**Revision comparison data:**
- Opening Delimiter -
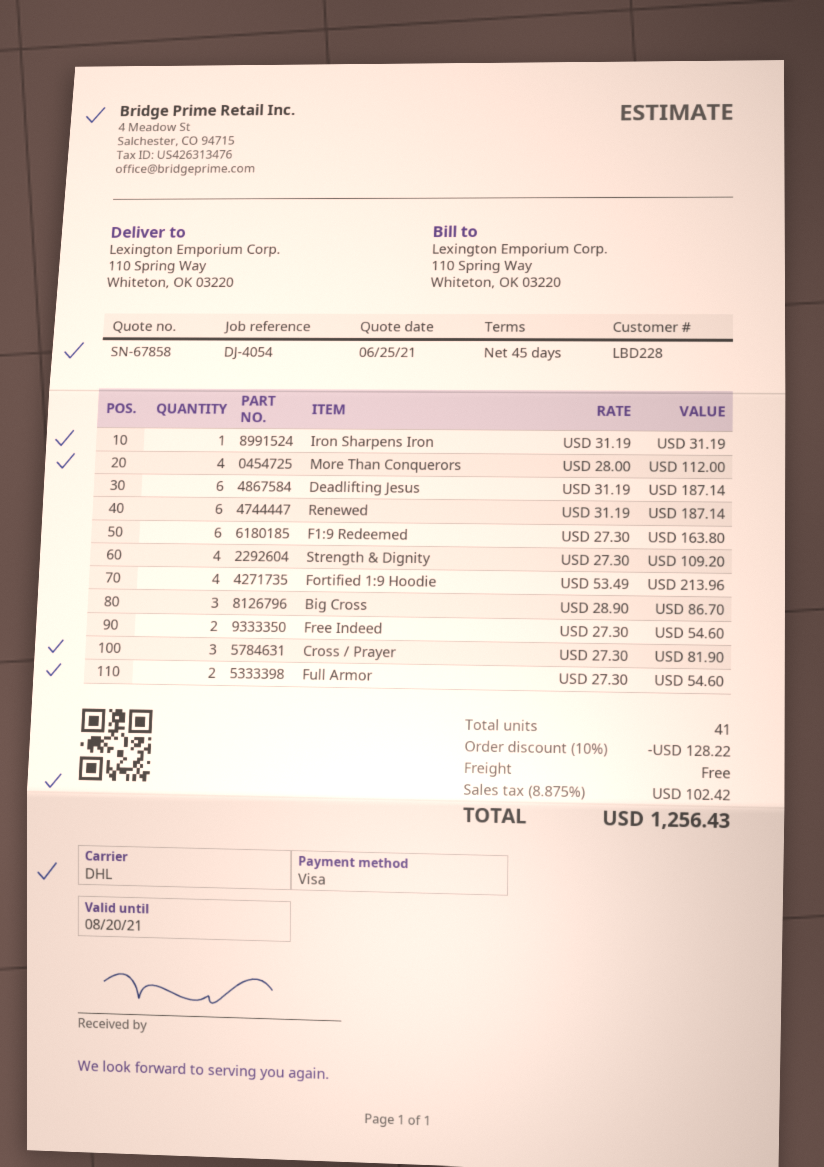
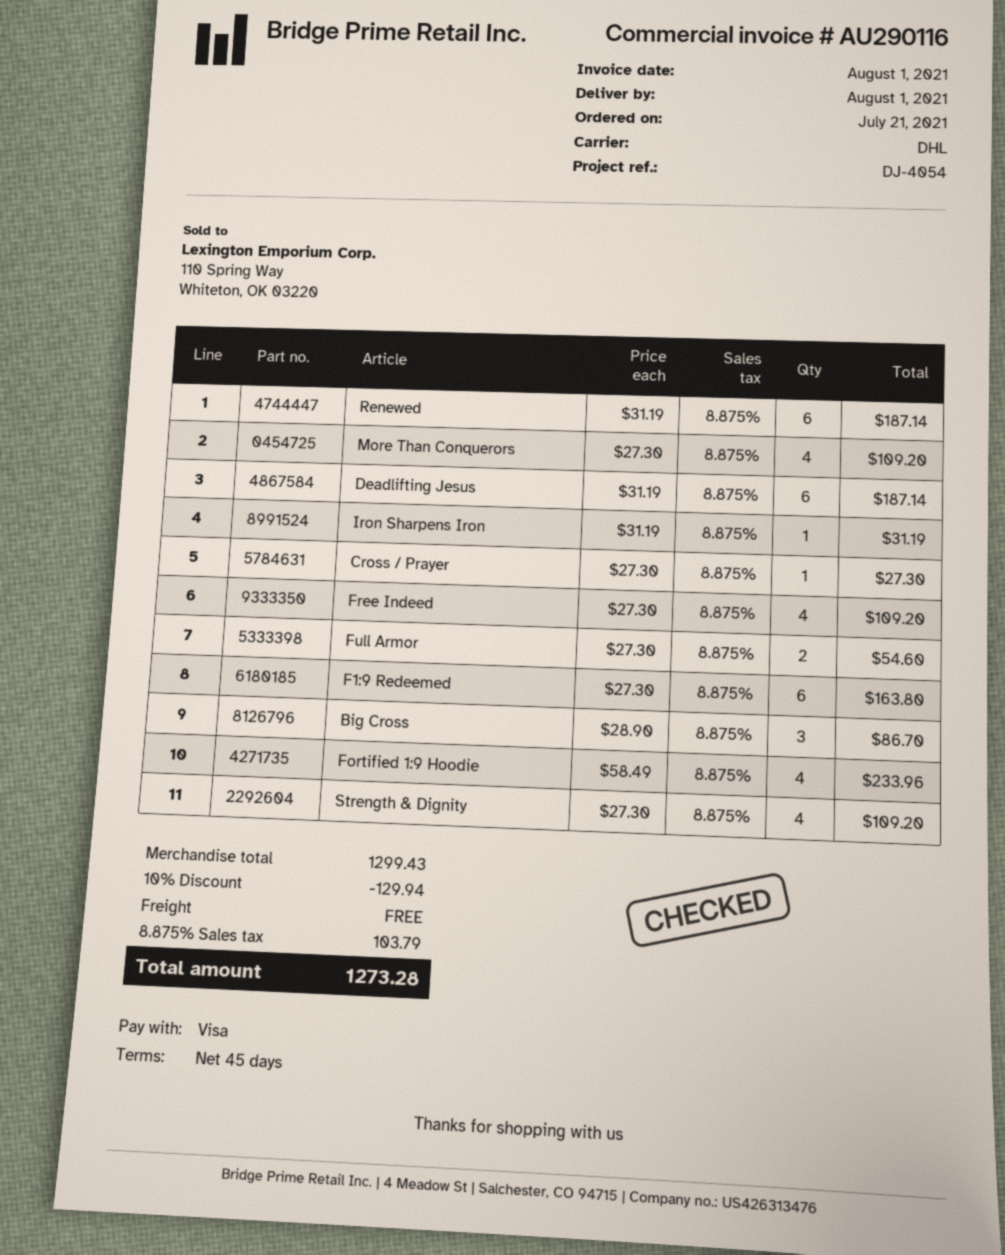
More Than Conquerors: 4 x 28.00 = 112.00 -> 4 x 27.30 = 109.20
Fortified 1:9 Hoodie: 4 x 53.49 = 213.96 -> 4 x 58.49 = 233.96
Free Indeed: 2 x 27.30 = 54.60 -> 4 x 27.30 = 109.20
Cross / Prayer: 3 x 27.30 = 81.90 -> 1 x 27.30 = 27.30
discount: 10% = 128.22 -> 10% = 129.94
tax: 8.875% = 102.42 -> 8.875% = 103.79
total: 1256.43 -> 1273.28

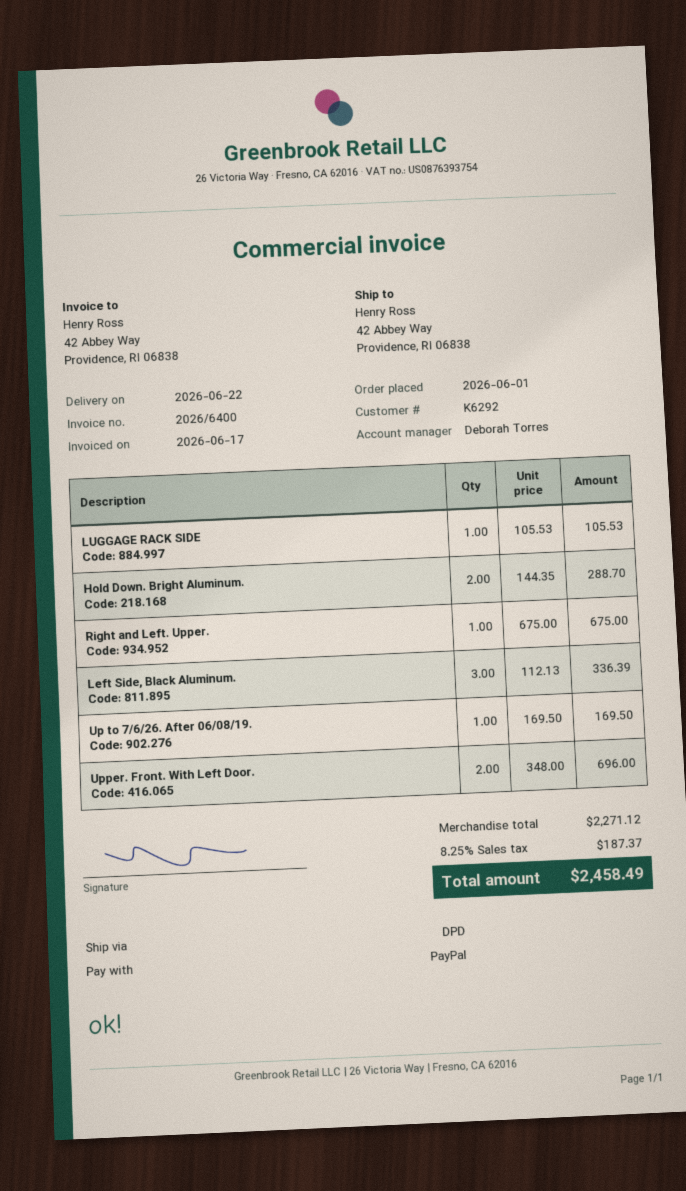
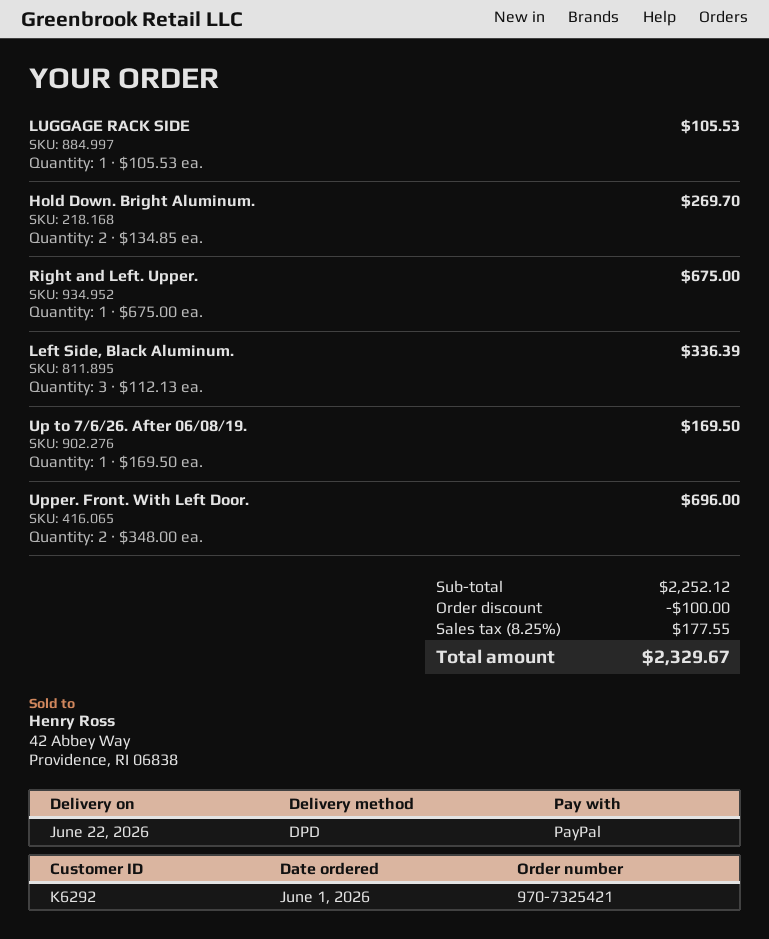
Hold Down. Bright Aluminum.: 2 x 144.35 = 288.70 -> 2 x 134.85 = 269.70
subtotal: 2271.12 -> 2252.12
discount: none -> 100.00
tax: 8.25% = 187.37 -> 8.25% = 177.55
total: 2458.49 -> 2329.67

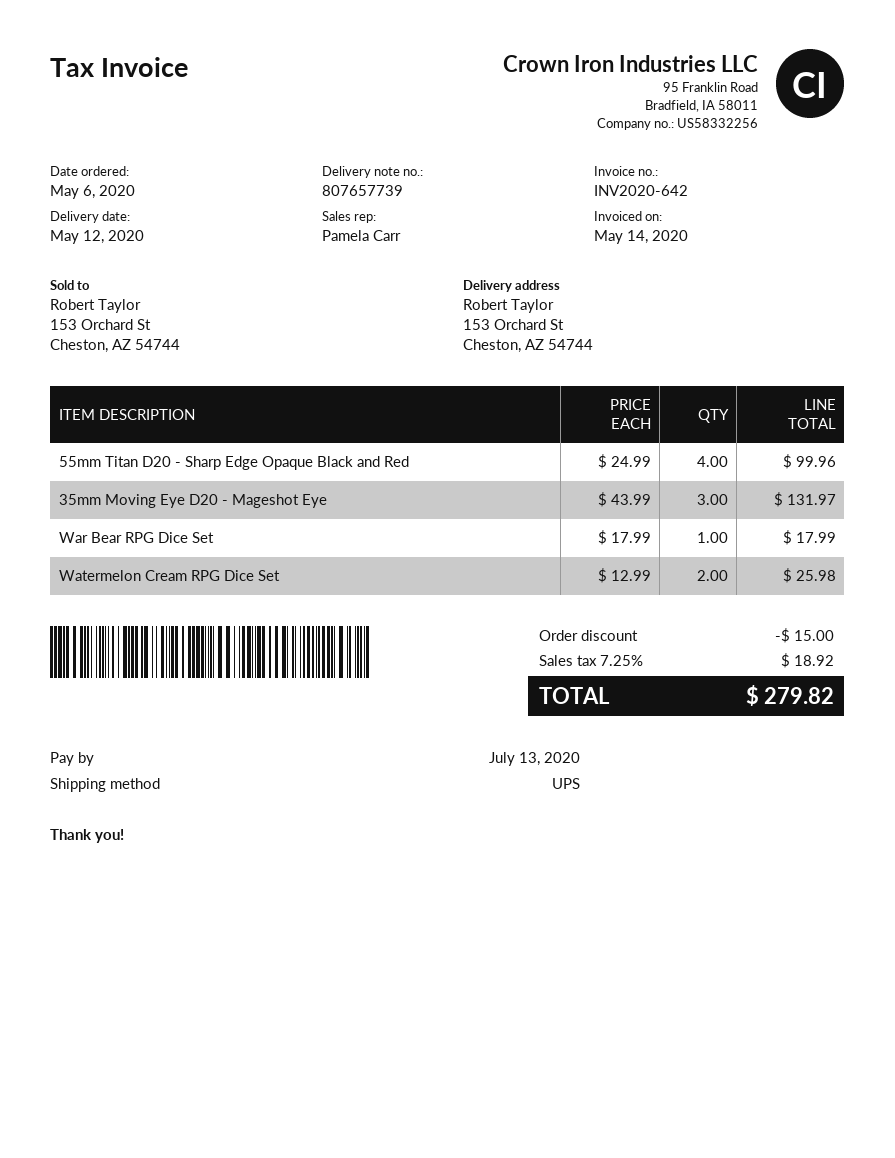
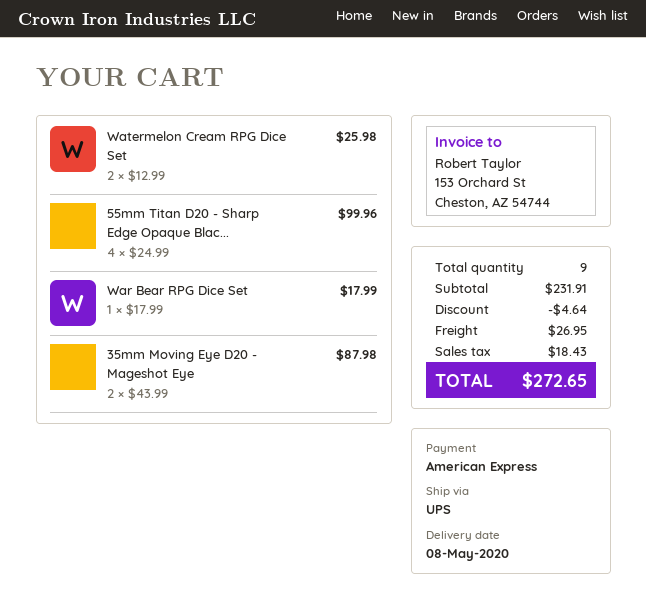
delivery date: 2020-05-12 -> 2020-05-08
35mm Moving Eye D20 - Mageshot Eye: 3 x 43.99 = 131.97 -> 2 x 43.99 = 87.98
discount: 15.00 -> 4.64
shipping: none -> 26.95
tax: 18.92 -> 18.43
total: 279.82 -> 272.65

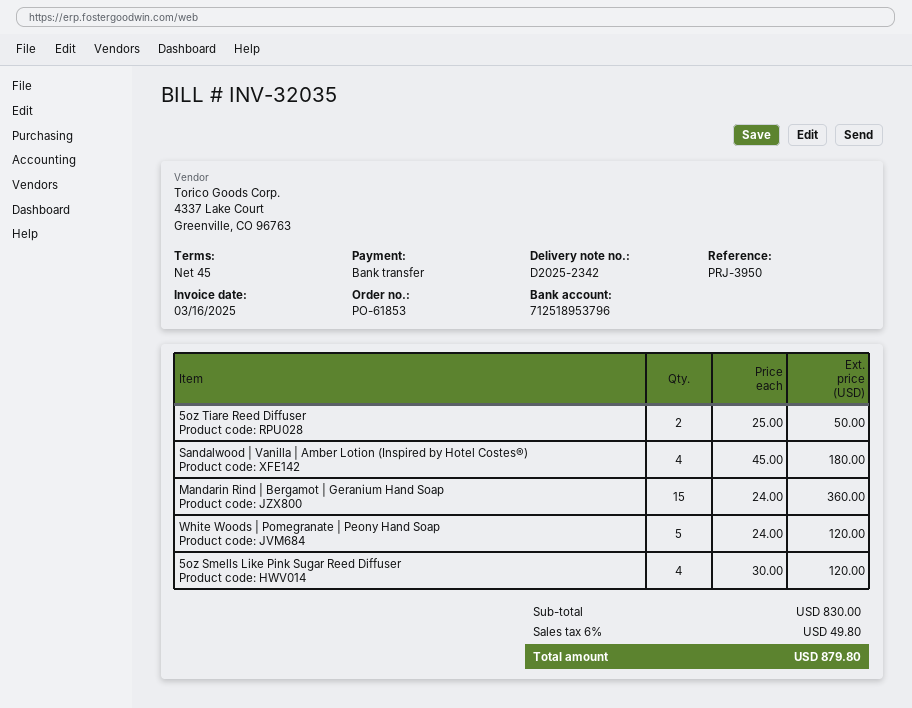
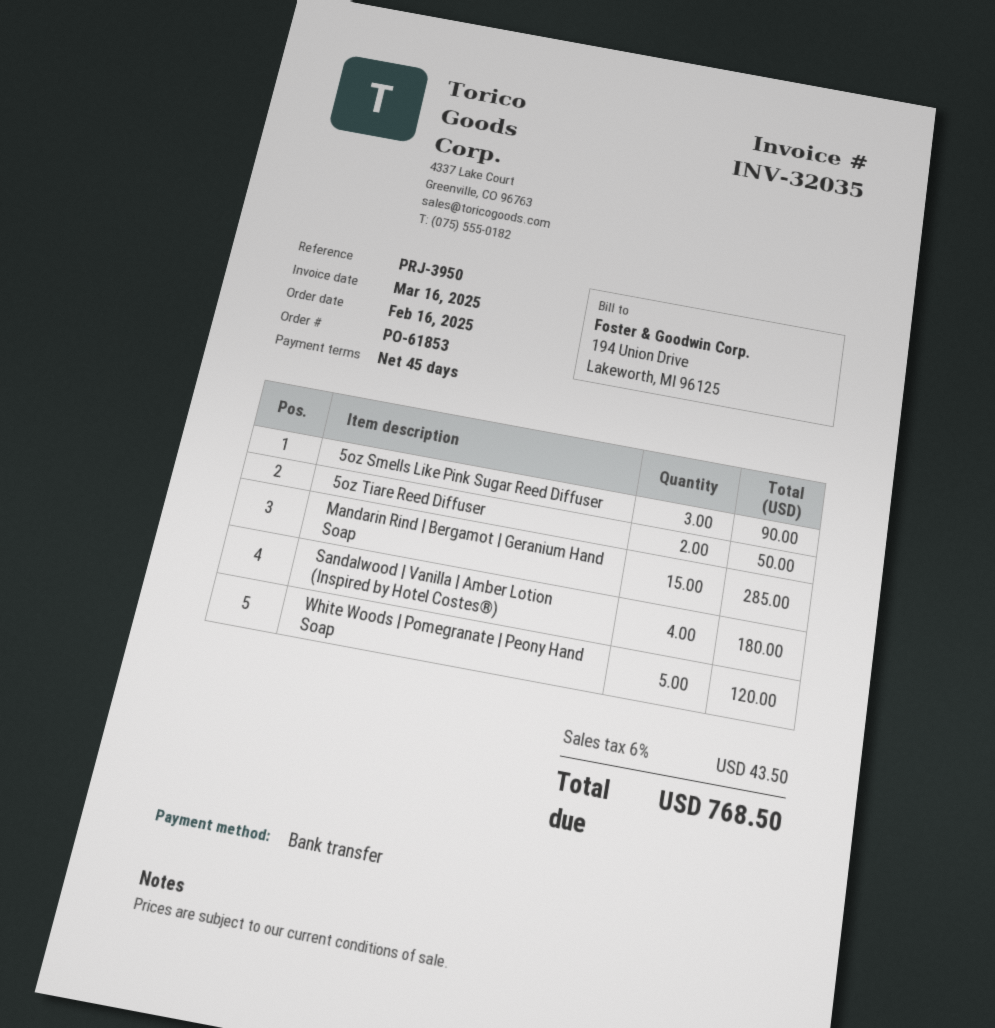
Mandarin Rind | Bergamot | Geranium Hand Soap: 15 for 360.00 -> 15 for 285.00
5oz Smells Like Pink Sugar Reed Diffuser: 4 for 120.00 -> 3 for 90.00
tax: 6% = 49.80 -> 6% = 43.50
total: 879.80 -> 768.50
- Closing Delimiter -
**EXERCISE DESCRIPTION:** Your answer should be a single number: how many lines in the data above include "discount"?

**ANSWER SECTION:** 3